▸ Records for this task:
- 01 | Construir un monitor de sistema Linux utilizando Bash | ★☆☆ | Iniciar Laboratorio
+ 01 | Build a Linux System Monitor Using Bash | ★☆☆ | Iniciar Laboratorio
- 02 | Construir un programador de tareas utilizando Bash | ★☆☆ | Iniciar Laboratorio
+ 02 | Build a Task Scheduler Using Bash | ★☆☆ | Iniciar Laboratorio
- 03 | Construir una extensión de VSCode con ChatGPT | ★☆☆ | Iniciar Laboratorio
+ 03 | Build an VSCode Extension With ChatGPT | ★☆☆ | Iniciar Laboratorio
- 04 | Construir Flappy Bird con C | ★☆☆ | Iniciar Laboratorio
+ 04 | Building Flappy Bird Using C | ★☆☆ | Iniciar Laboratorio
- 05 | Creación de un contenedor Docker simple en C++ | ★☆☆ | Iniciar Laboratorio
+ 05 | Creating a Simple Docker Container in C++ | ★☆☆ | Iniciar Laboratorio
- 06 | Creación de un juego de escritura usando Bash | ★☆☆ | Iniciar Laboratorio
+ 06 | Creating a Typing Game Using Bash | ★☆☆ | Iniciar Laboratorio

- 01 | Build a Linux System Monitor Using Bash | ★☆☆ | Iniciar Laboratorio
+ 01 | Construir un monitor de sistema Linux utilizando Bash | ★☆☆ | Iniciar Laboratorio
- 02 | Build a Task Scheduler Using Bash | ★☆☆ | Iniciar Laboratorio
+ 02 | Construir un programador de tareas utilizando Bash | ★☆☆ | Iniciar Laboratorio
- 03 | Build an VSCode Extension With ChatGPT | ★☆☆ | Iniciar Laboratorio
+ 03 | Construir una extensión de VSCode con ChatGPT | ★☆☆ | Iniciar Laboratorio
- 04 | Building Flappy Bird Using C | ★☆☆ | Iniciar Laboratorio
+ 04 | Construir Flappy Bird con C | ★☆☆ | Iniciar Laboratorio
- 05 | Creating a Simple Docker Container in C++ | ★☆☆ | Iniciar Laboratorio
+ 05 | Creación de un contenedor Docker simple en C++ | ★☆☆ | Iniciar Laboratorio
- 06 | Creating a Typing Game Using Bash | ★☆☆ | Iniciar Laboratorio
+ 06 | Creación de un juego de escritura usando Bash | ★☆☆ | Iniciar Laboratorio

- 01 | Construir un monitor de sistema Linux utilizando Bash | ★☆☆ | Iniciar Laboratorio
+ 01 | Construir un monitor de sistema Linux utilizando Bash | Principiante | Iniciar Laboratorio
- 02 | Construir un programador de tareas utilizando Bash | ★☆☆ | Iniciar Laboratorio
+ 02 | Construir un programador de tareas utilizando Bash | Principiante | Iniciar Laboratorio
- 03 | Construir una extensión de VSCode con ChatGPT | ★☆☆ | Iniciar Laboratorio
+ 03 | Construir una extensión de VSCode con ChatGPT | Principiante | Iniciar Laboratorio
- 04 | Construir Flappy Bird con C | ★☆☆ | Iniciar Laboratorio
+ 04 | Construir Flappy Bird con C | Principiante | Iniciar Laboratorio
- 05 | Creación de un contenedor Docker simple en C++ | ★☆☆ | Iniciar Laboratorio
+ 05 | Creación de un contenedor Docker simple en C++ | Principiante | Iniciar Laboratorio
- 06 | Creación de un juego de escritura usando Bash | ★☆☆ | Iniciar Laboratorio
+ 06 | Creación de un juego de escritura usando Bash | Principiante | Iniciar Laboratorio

▸ Task brief: Within the listing above, copy each line that has the string "Bird".

▸ Written response:
- 04 | Construir Flappy Bird con C | ★☆☆ | Iniciar Laboratorio
+ 04 | Building Flappy Bird Using C | ★☆☆ | Iniciar Laboratorio
- 04 | Building Flappy Bird Using C | ★☆☆ | Iniciar Laboratorio
+ 04 | Construir Flappy Bird con C | ★☆☆ | Iniciar Laboratorio
- 04 | Construir Flappy Bird con C | ★☆☆ | Iniciar Laboratorio
+ 04 | Construir Flappy Bird con C | Principiante | Iniciar Laboratorio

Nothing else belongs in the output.